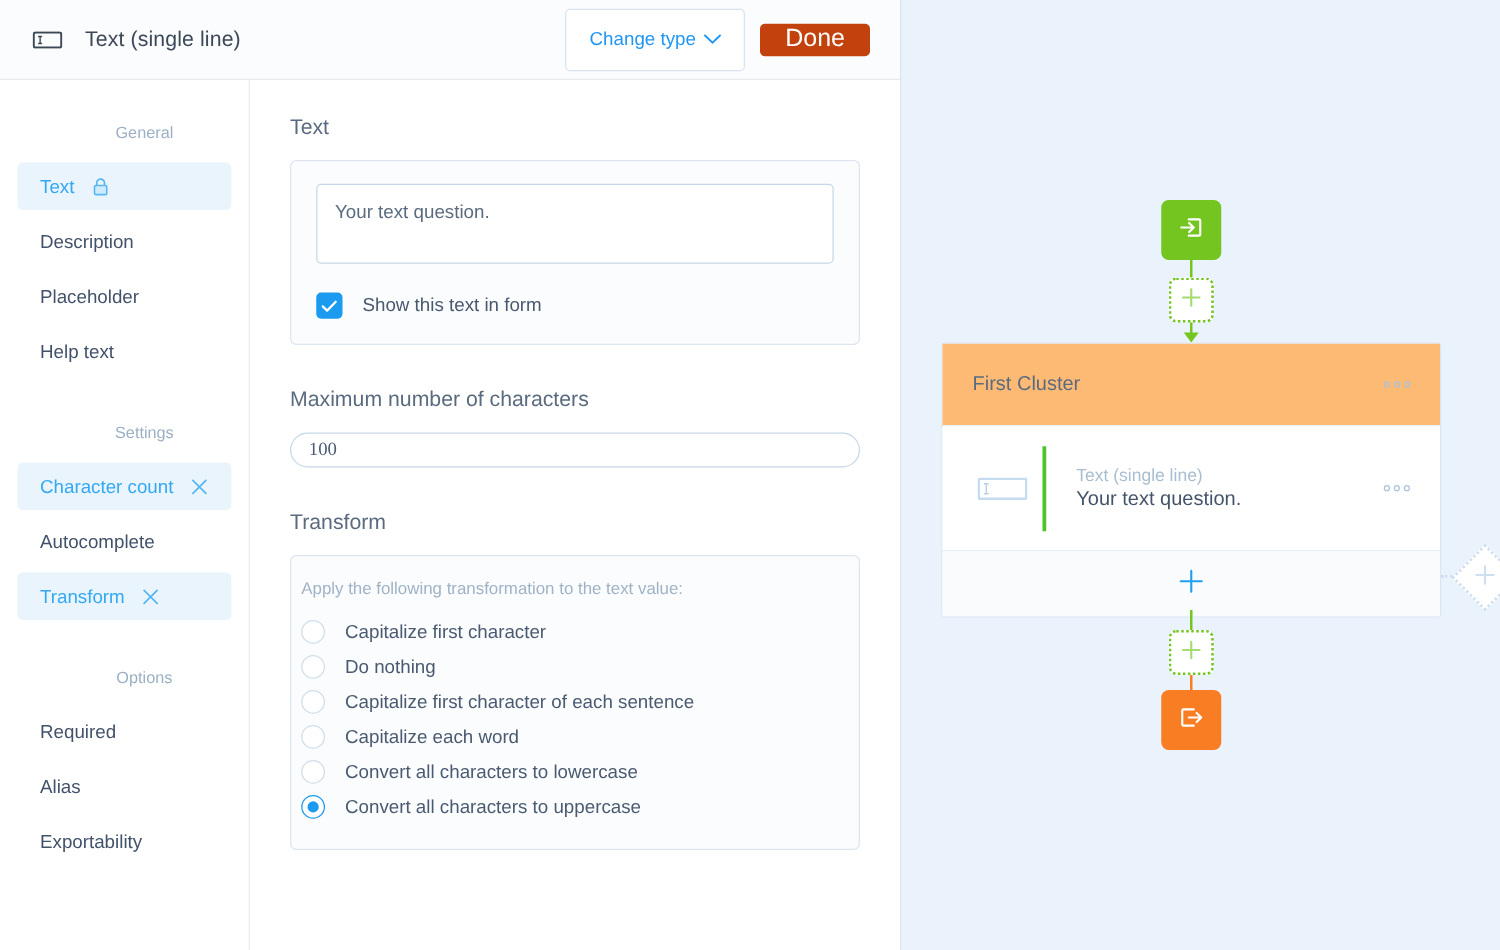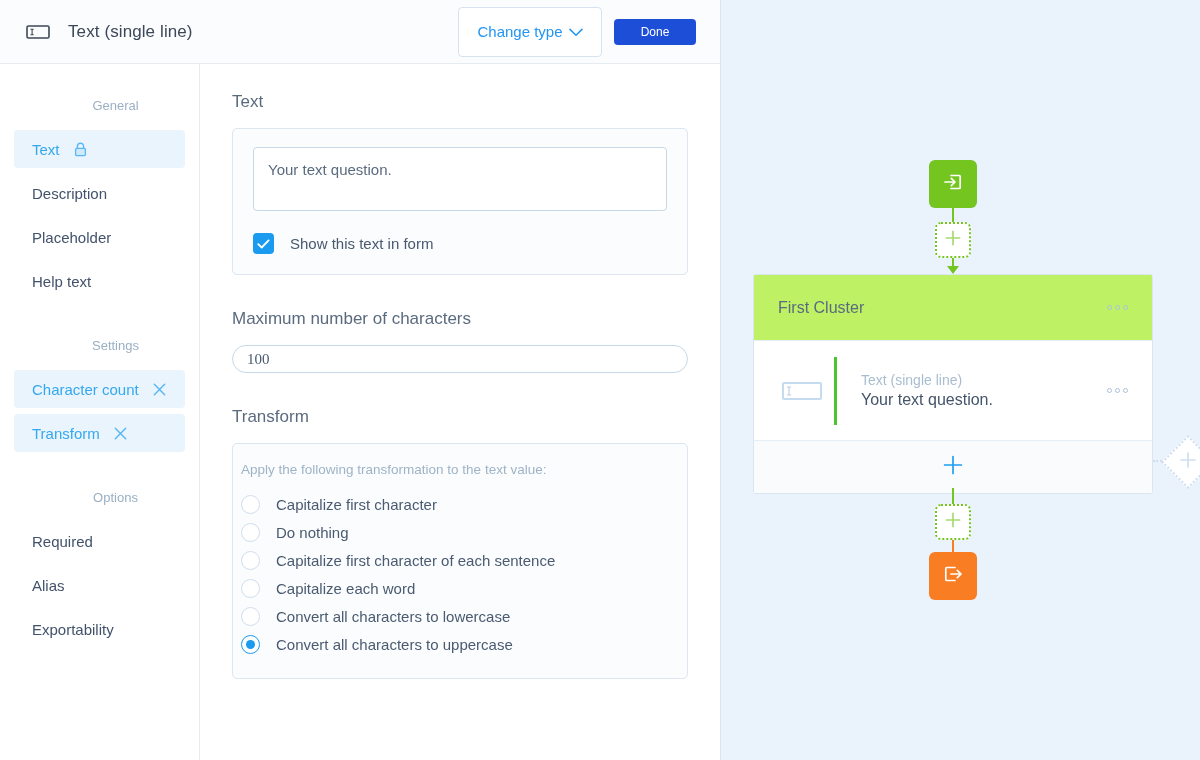--- a/index.html
+++ b/index.html
@@ -35,8 +35,8 @@
   .chev { display:block; }
   .btn-done {
     margin-left: 12px; height: 26px; min-width: 82px; padding: 0 20px;
-    background: #1d4ed8; border: none; border-radius: 4px;
-    color: #ffffff; font-size: 12px; font-family: inherit; cursor: pointer;
+    background: #c2410c; border: none; border-radius: 4px;
+    color: #ffffff; font-size: 20px; font-family: inherit; cursor: pointer;
   }
 
   .editor-body { display: flex; height: calc(760px - 64px); }

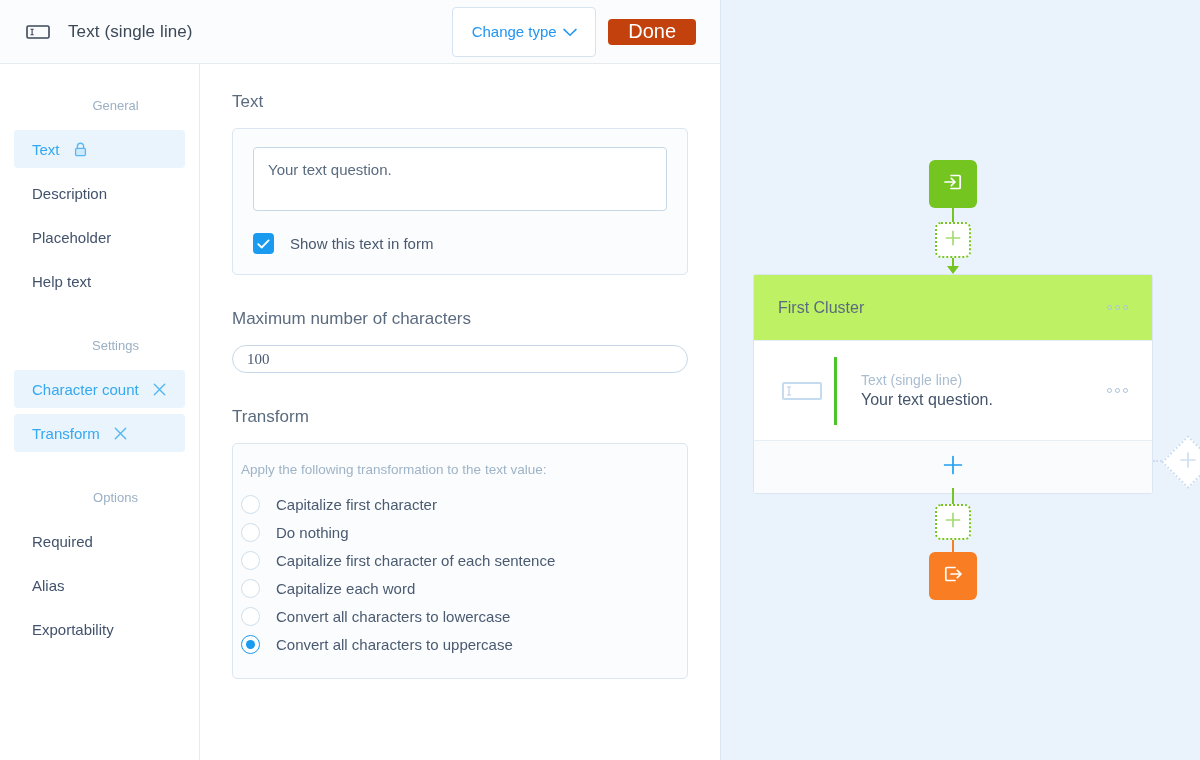--- a/index.html
+++ b/index.html
@@ -136,7 +136,7 @@
     background: #ffffff; border: 1px solid #dbe6f3; border-radius: 3px;
   }
   .cl-head {
-    height: 66px; background: #bef264; border-bottom: 1px solid #e6eef6;
+    height: 66px; background: #fdba74; border-bottom: 1px solid #e6eef6;
     display: flex; align-items: center; padding: 0 24px;
   }
   .cl-title { font-size: 16px; color: #5b6b7f; }

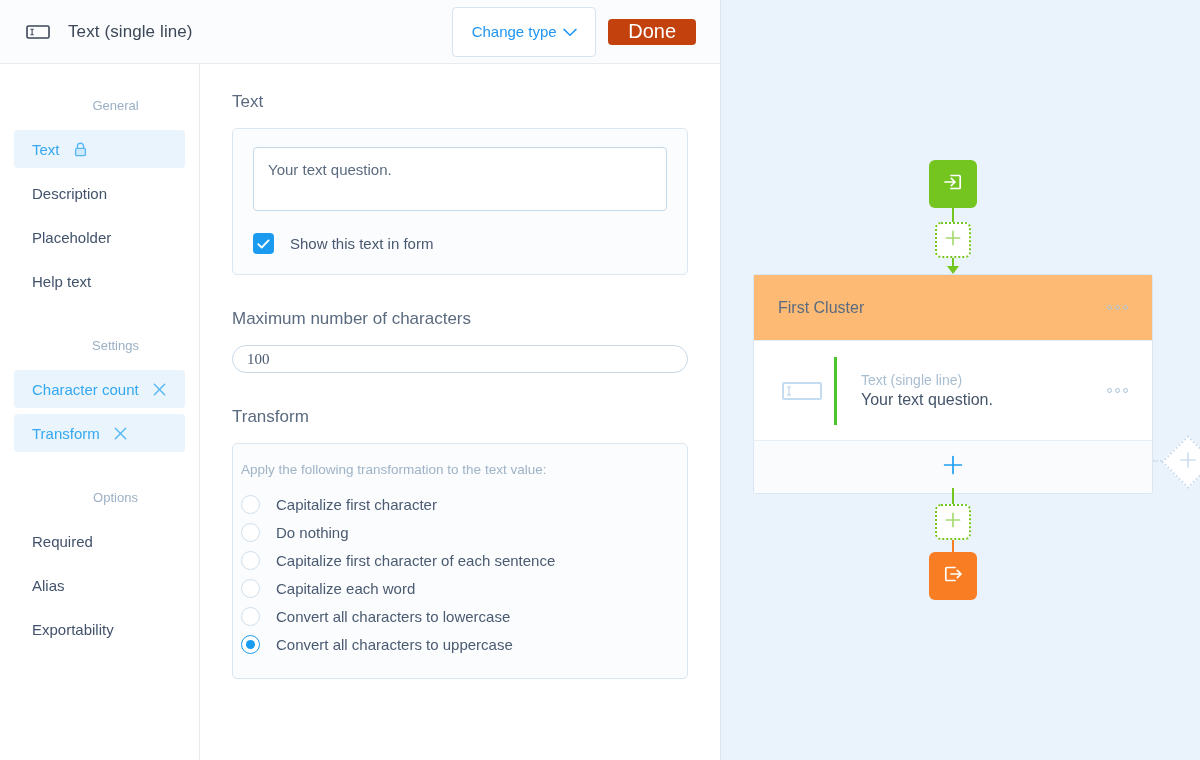--- a/index.html
+++ b/index.html
@@ -228,6 +228,9 @@
                 <path d="M1.3 1.3l10.4 10.4M11.7 1.3L1.3 11.7" stroke="#55b6f2" stroke-width="1.4" stroke-linecap="round"></path>
               </svg>
           </span>
+        </div>
+        <div class="side-item">
+          <span class="lbl">Autocomplete</span>
         </div>
         <div class="side-item active">
           <span class="lbl">Transform</span>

==============================

§ **PROBLEM TO SOLVE**
Each line from the start of the entries through the line with "#1d4ed8; border: none; border-radius: 4px;" is to be restated exactly, and the pictures are to be skipped.

§ **RESPONSE AREA**
--- a/index.html
+++ b/index.html
@@ -35,8 +35,8 @@
   .chev { display:block; }
   .btn-done {
     margin-left: 12px; height: 26px; min-width: 82px; padding: 0 20px;
-    background: #1d4ed8; border: none; border-radius: 4px;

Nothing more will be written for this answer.